DATA:

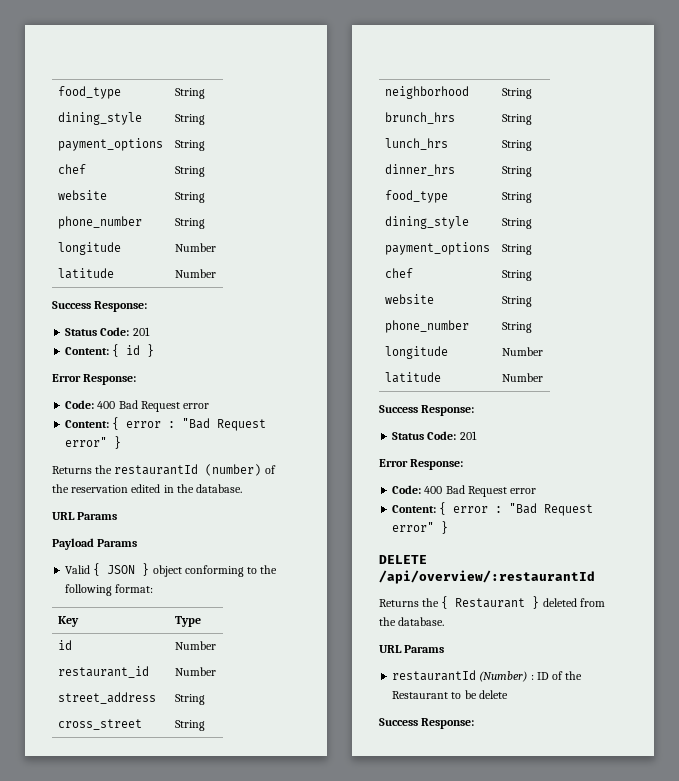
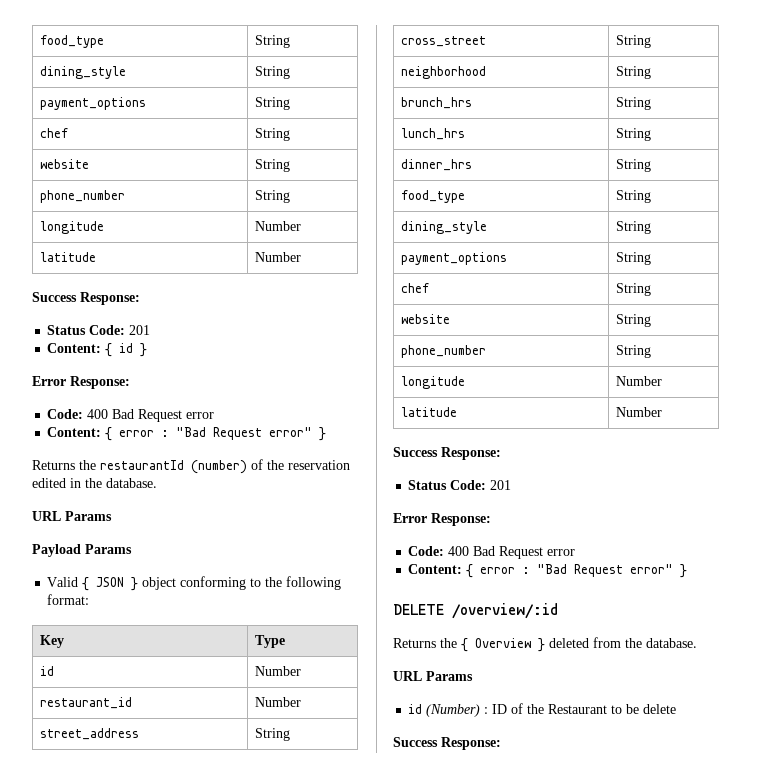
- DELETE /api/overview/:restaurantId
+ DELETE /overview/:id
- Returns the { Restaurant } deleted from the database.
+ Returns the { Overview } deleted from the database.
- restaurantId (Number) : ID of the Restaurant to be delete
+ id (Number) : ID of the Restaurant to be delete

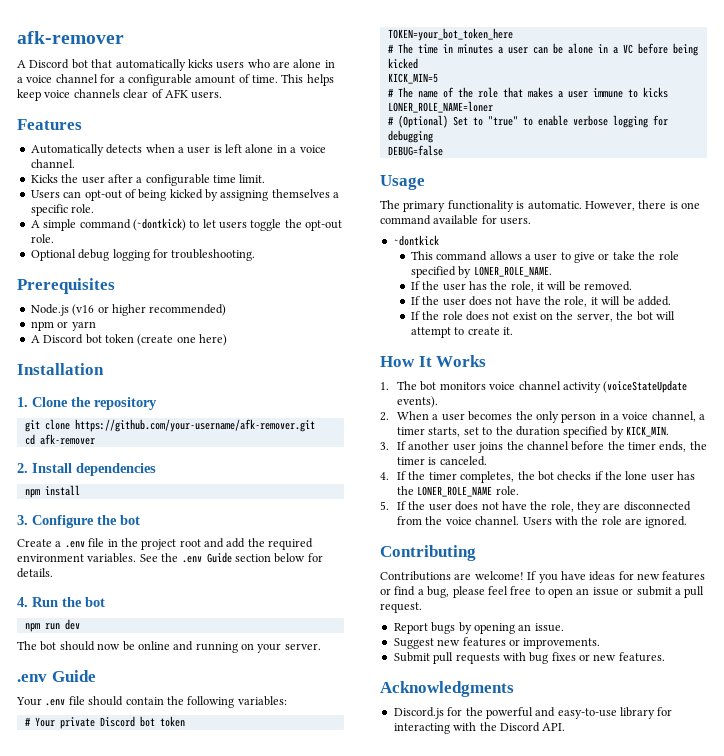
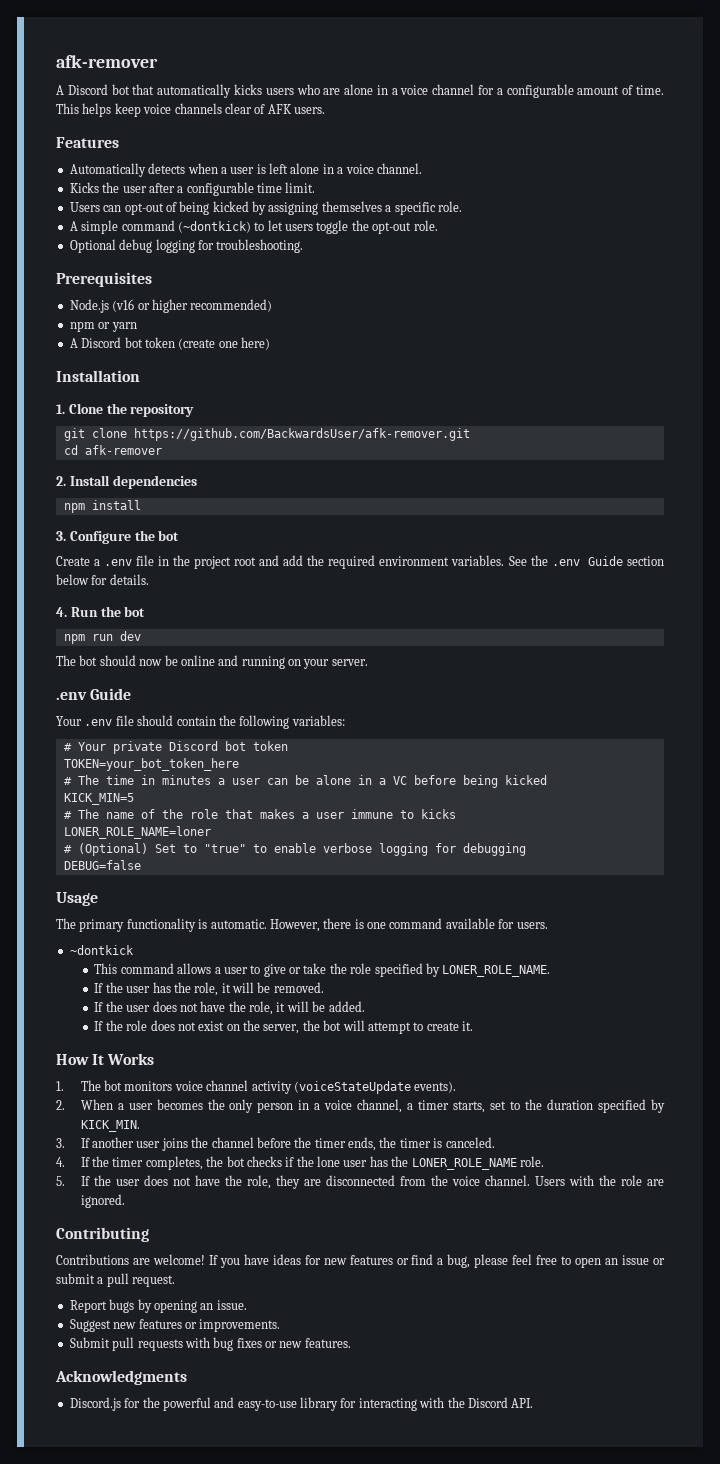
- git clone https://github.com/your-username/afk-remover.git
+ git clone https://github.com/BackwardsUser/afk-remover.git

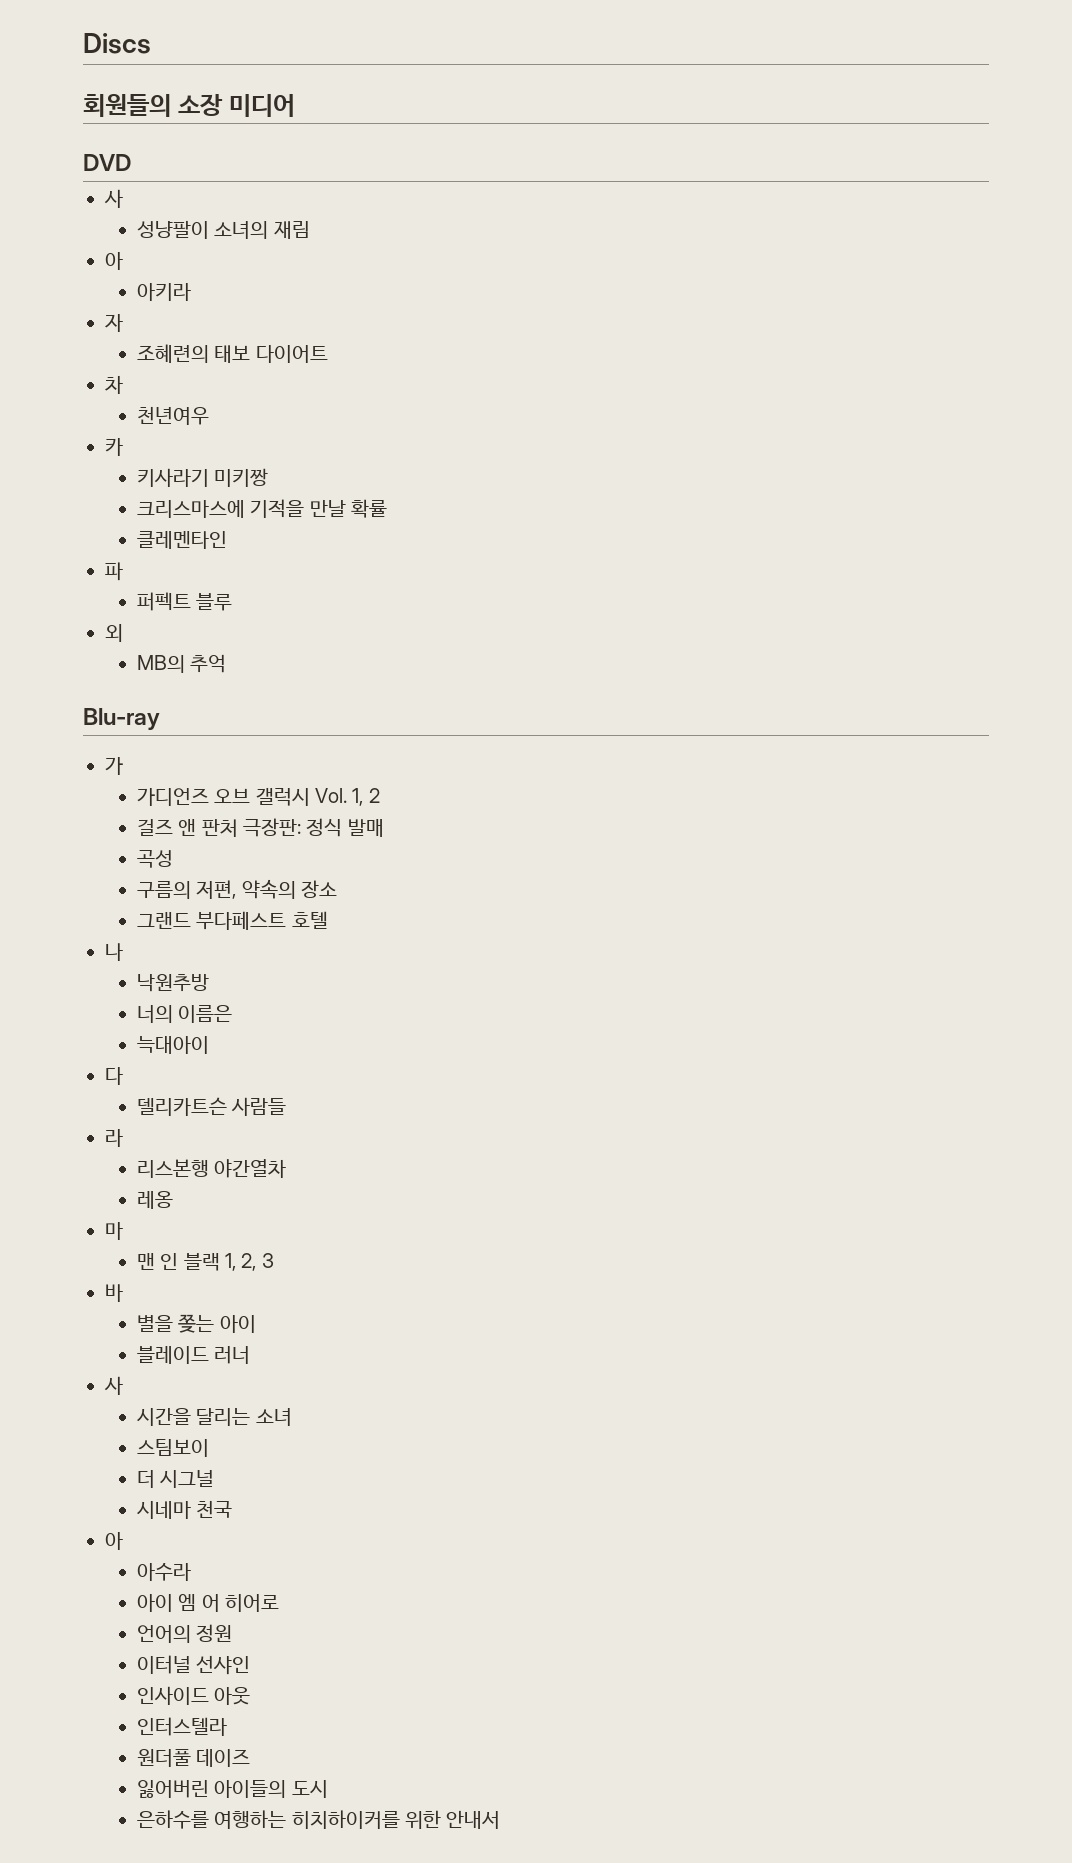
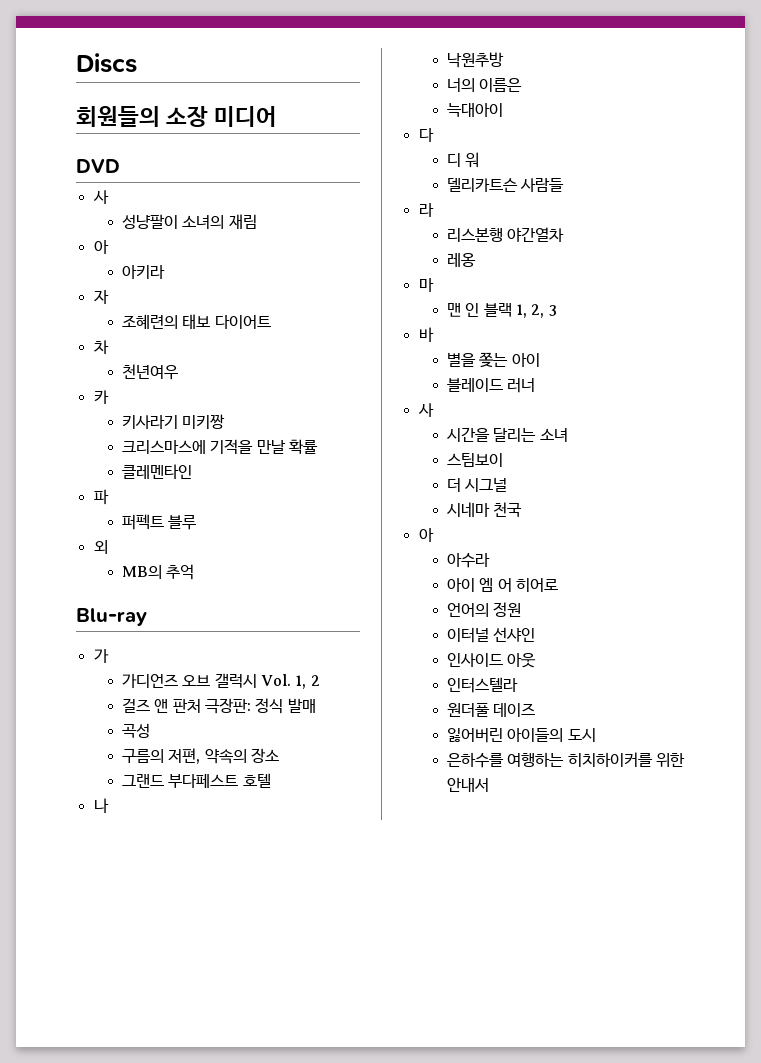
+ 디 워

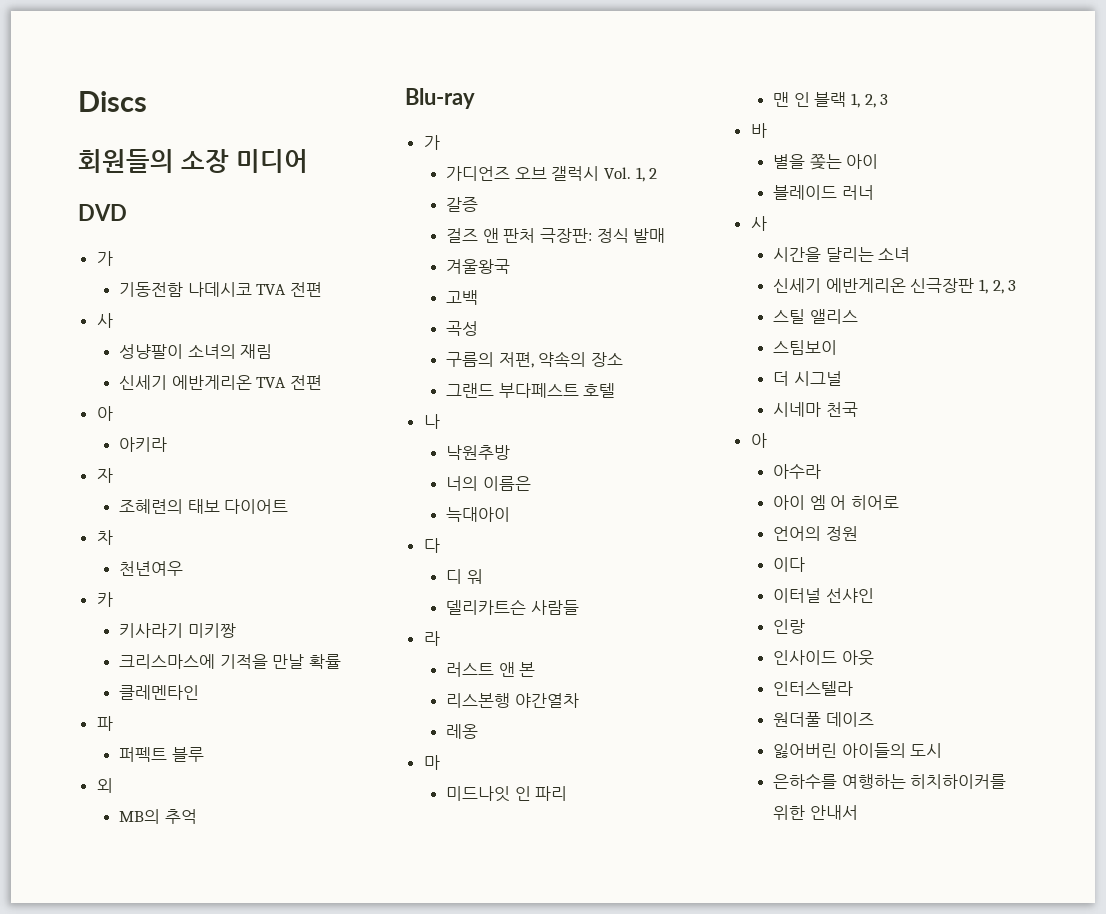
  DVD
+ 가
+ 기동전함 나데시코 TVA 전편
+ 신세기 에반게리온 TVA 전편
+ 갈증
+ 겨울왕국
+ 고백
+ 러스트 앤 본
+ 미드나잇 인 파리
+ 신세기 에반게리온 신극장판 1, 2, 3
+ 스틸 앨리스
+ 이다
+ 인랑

DESCRIPTION OF THE TASK: When you copy the entries, keep every word exactly as it stands and drop any pictures.

REPLY TO THE EXERCISE:
- DELETE /api/overview/:restaurantId
+ DELETE /overview/:id
- Returns the { Restaurant } deleted from the database.
+ Returns the { Overview } deleted from the database.
- restaurantId (Number) : ID of the Restaurant to be delete
+ id (Number) : ID of the Restaurant to be delete

- git clone https://github.com/your-username/afk-remover.git
+ git clone https://github.com/BackwardsUser/afk-remover.git

+ 디 워

  DVD
+ 가
+ 기동전함 나데시코 TVA 전편
+ 신세기 에반게리온 TVA 전편
+ 갈증
+ 겨울왕국
+ 고백
+ 러스트 앤 본
+ 미드나잇 인 파리
+ 신세기 에반게리온 신극장판 1, 2, 3
+ 스틸 앨리스
+ 이다
+ 인랑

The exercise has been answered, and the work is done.